Records from a dataset
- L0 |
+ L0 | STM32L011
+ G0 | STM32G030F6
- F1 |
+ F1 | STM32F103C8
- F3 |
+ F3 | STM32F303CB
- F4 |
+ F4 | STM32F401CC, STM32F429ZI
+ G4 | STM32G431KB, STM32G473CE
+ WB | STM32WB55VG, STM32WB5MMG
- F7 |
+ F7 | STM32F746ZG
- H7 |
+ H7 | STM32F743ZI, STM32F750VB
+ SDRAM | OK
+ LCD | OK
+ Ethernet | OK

...

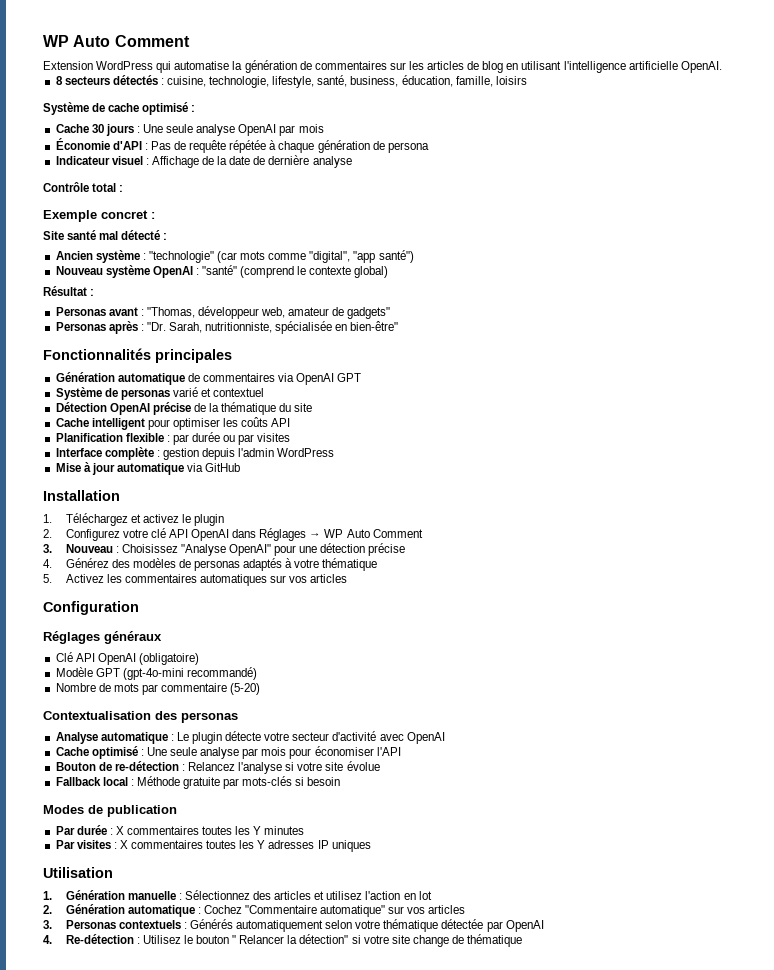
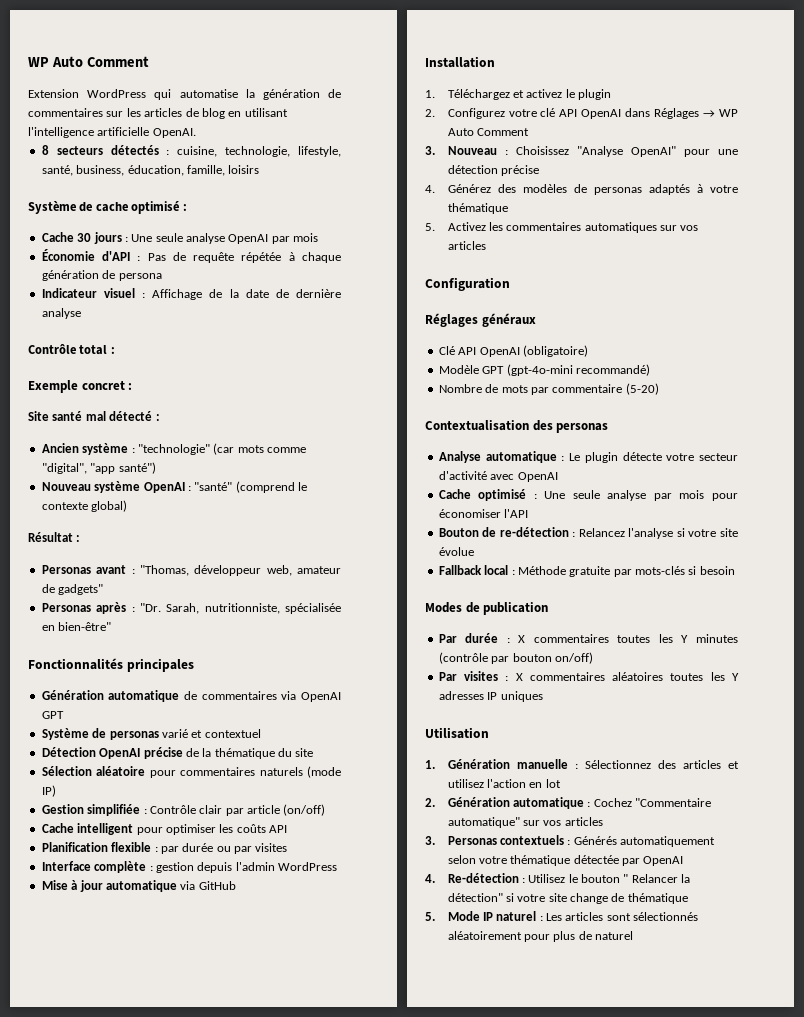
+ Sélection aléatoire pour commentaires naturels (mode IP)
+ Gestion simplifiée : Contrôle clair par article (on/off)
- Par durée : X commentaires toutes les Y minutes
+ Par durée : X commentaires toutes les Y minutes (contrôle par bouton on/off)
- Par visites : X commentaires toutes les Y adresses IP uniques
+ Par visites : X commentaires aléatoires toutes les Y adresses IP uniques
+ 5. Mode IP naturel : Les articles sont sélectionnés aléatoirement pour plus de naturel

▶ **Description of the task**: Among the lines above, which ones include the word "minutes"? Copy them.

▶ **Result for this exercise**:
- Par durée : X commentaires toutes les Y minutes
+ Par durée : X commentaires toutes les Y minutes (contrôle par bouton on/off)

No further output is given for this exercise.